Records —
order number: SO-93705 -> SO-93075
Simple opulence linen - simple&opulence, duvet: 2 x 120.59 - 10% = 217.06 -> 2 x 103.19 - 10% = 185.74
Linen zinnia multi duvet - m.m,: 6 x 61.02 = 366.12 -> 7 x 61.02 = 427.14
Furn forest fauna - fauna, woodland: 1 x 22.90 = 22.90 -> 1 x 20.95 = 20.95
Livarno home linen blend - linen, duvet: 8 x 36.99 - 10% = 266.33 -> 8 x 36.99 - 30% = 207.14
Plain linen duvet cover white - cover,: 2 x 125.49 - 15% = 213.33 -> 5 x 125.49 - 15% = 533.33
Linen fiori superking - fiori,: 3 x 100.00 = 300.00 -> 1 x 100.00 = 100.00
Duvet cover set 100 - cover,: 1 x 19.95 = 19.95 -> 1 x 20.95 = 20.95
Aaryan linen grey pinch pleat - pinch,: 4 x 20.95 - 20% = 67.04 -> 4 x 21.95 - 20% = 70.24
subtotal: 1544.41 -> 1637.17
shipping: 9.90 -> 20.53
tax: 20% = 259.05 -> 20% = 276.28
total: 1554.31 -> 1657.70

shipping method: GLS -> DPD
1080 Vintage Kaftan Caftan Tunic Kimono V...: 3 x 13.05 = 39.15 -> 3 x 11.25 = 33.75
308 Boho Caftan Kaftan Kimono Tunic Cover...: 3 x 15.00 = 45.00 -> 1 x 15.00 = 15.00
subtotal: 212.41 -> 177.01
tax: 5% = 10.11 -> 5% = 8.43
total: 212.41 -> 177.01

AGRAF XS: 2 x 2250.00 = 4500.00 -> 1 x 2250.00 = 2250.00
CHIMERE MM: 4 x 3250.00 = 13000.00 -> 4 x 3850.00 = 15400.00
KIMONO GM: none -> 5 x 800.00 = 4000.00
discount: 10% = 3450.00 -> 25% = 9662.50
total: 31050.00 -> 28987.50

Exercise instructions —
Extract, please, the lines from the start of the entries above through the one with "AGRAF XS: 2", both included, reproducing each exactly and adding nothing.

Written solution —
order number: SO-93705 -> SO-93075
Simple opulence linen - simple&opulence, duvet: 2 x 120.59 - 10% = 217.06 -> 2 x 103.19 - 10% = 185.74
Linen zinnia multi duvet - m.m,: 6 x 61.02 = 366.12 -> 7 x 61.02 = 427.14
Furn forest fauna - fauna, woodland: 1 x 22.90 = 22.90 -> 1 x 20.95 = 20.95
Livarno home linen blend - linen, duvet: 8 x 36.99 - 10% = 266.33 -> 8 x 36.99 - 30% = 207.14
Plain linen duvet cover white - cover,: 2 x 125.49 - 15% = 213.33 -> 5 x 125.49 - 15% = 533.33
Linen fiori superking - fiori,: 3 x 100.00 = 300.00 -> 1 x 100.00 = 100.00
Duvet cover set 100 - cover,: 1 x 19.95 = 19.95 -> 1 x 20.95 = 20.95
Aaryan linen grey pinch pleat - pinch,: 4 x 20.95 - 20% = 67.04 -> 4 x 21.95 - 20% = 70.24
subtotal: 1544.41 -> 1637.17
shipping: 9.90 -> 20.53
tax: 20% = 259.05 -> 20% = 276.28
total: 1554.31 -> 1657.70

shipping method: GLS -> DPD
1080 Vintage Kaftan Caftan Tunic Kimono V...: 3 x 13.05 = 39.15 -> 3 x 11.25 = 33.75
308 Boho Caftan Kaftan Kimono Tunic Cover...: 3 x 15.00 = 45.00 -> 1 x 15.00 = 15.00
subtotal: 212.41 -> 177.01
tax: 5% = 10.11 -> 5% = 8.43
total: 212.41 -> 177.01

AGRAF XS: 2 x 2250.00 = 4500.00 -> 1 x 2250.00 = 2250.00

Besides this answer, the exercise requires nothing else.